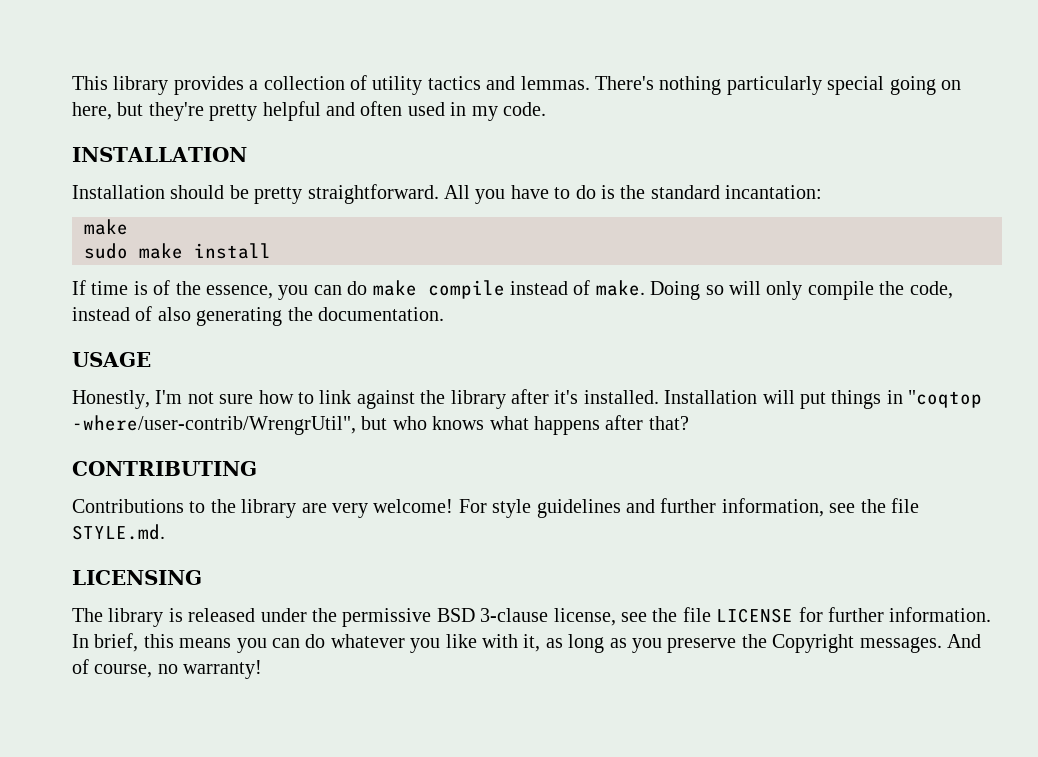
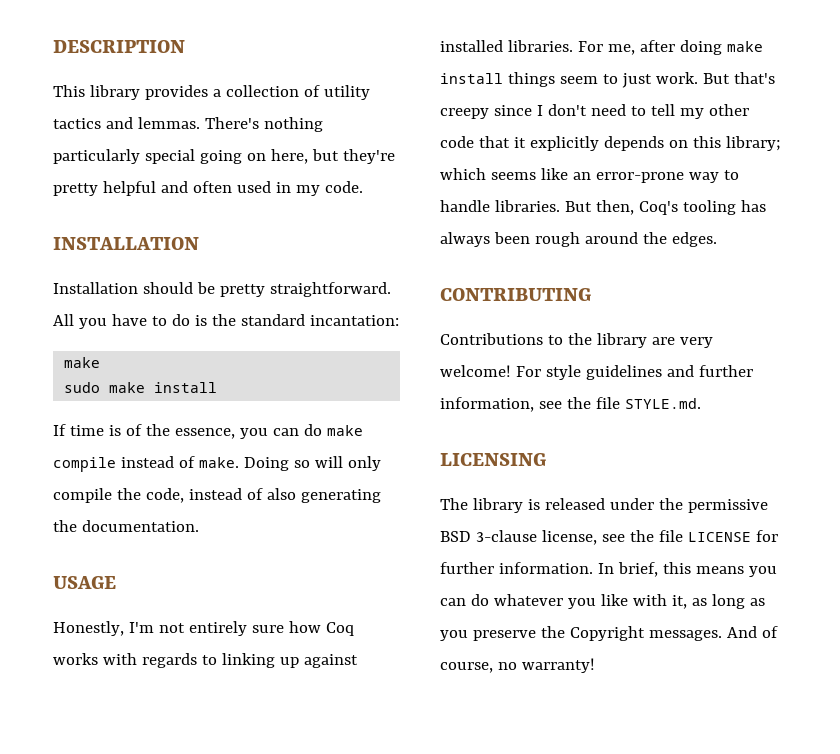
(72, 83) none -> [53,40,185,53] DESCRIPTION //
(214, 398) none -> [188,621,247,636] entirely
[298,389,983,409] [72,415,689,435] to link against the library after it's installed. Installation will put things in "coqtop -where/user-contrib/WrengrUtil", but who knows what happens after that? -> [325,622,354,636] [53,653,358,668] [440,40,763,55] [440,72,775,88] [440,104,749,119] [440,136,781,151] [440,168,739,183] [440,200,766,215] [440,232,717,247] Coq works with regards to linking up against installed libraries. For me, after doing make install things seem to just work. But that's creepy since I don't need to tell my other code that it explicitly depends on this library; which seems like an error-prone way to handle libraries. But then, Coq's tooling has always been rough around the edges.

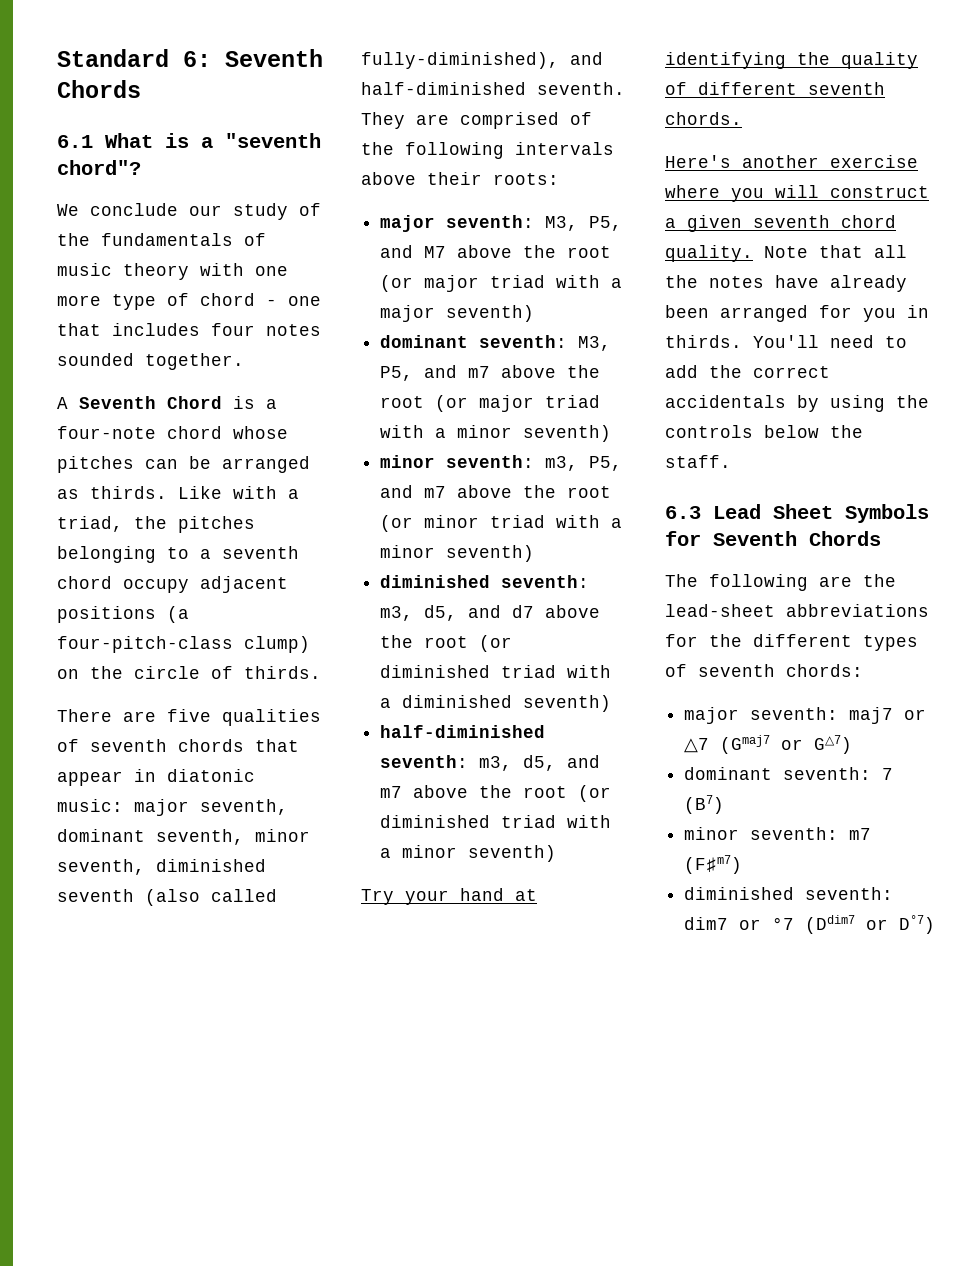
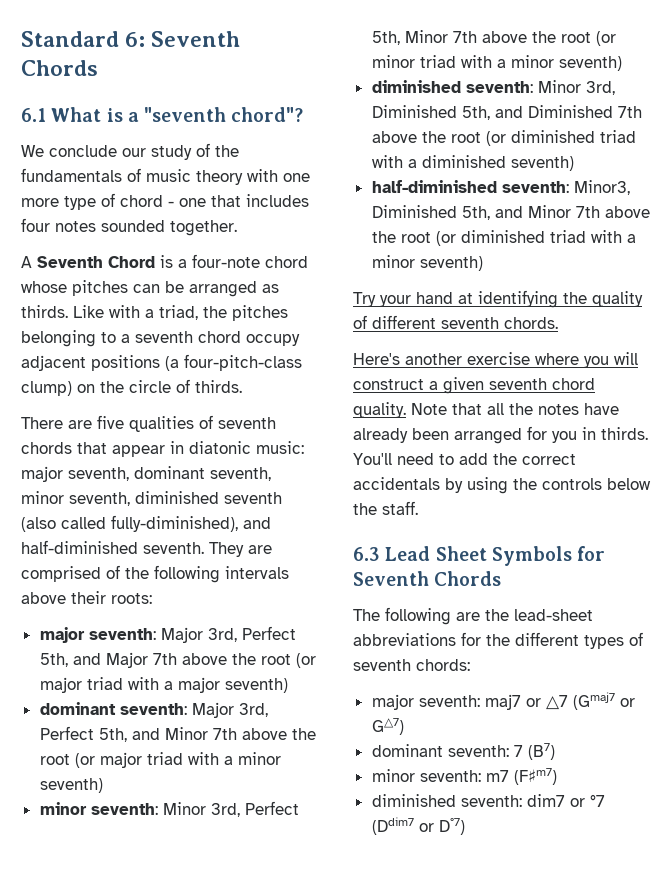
[545,216,623,231] [380,245,447,258] M3, P5, and M7 -> [160,626,296,643] [39,652,177,668] Major 3rd, Perfect 5th, and Major 7th
[578,336,612,351] [380,365,491,381] M3, P5, and m7 -> [191,702,268,718] [39,726,237,742] Major 3rd, Perfect 5th, and Minor 7th
[545,456,623,471] [380,485,447,498] m3, P5, and m7 -> [162,801,299,817] [371,30,477,45] Minor 3rd, Perfect 5th, Minor 7th
[380,605,535,621] m3, d5, and d7 -> [537,80,615,95] [371,105,642,120] Minor 3rd, Diminished 5th, and Diminished 7th
[479,755,601,771] [380,786,403,798] m3, d5, and m7 -> [573,180,630,195] [371,205,600,220] Minor3, Diminished 5th, and Minor 7th

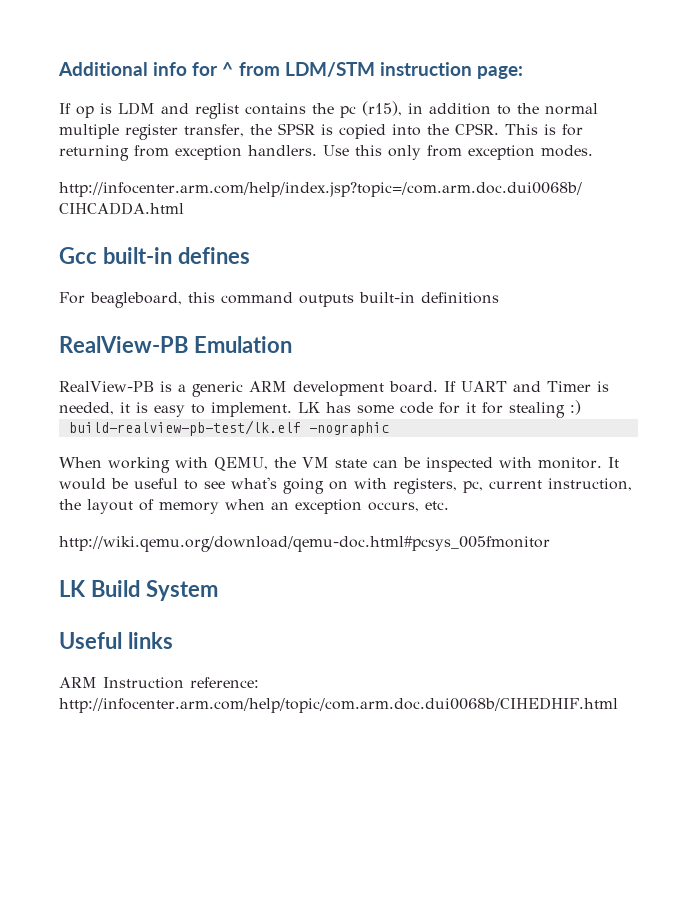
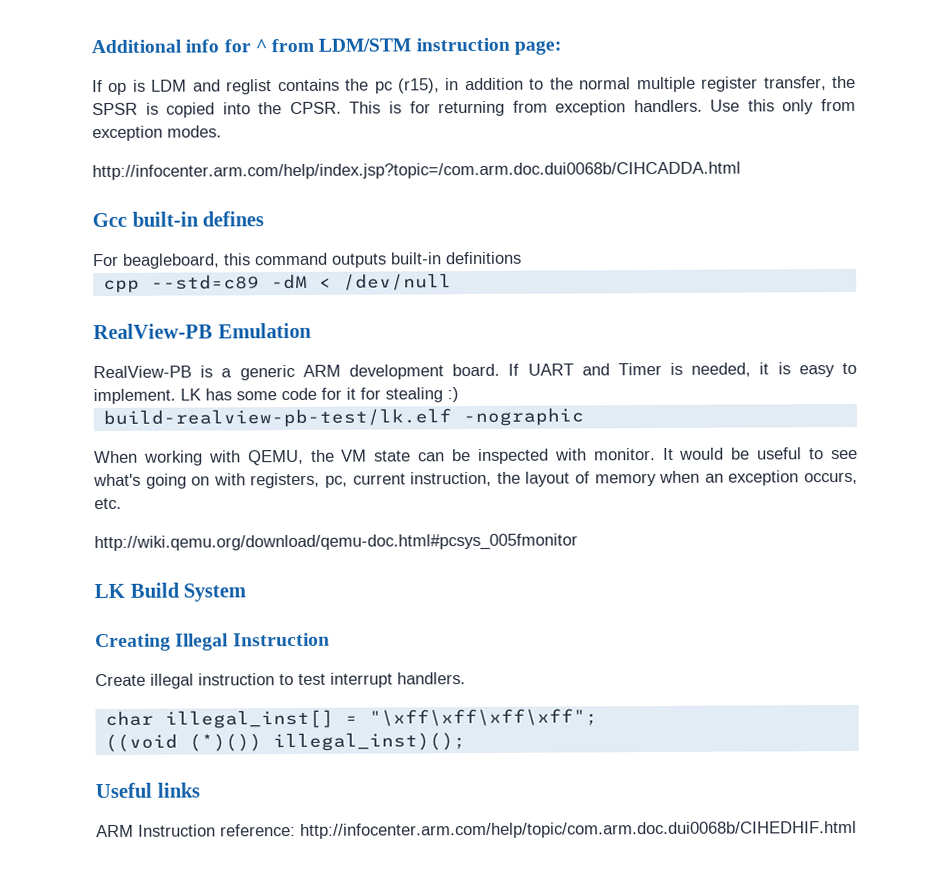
(499, 298) none -> [102,273,452,294] // cpp --std=c89 -dM < /dev/null
(218, 590) none -> [95,632,330,652] [95,672,466,689] [104,708,598,729] [104,732,466,753] // Creating Illegal Instruction // Create illegal instruction to test interrupt handlers. // char illegal_inst[] = "\xff\xff\xff\xff"; // ((void (*)()) illegal_inst)();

(What to work on): With the pictures omitted, set down each line exactly, starting at the first line of the records above and ending with the line that contains "(214, 398) none -> [188,621,247,636] entirely".

(Answer to this task):
(72, 83) none -> [53,40,185,53] DESCRIPTION //
(214, 398) none -> [188,621,247,636] entirely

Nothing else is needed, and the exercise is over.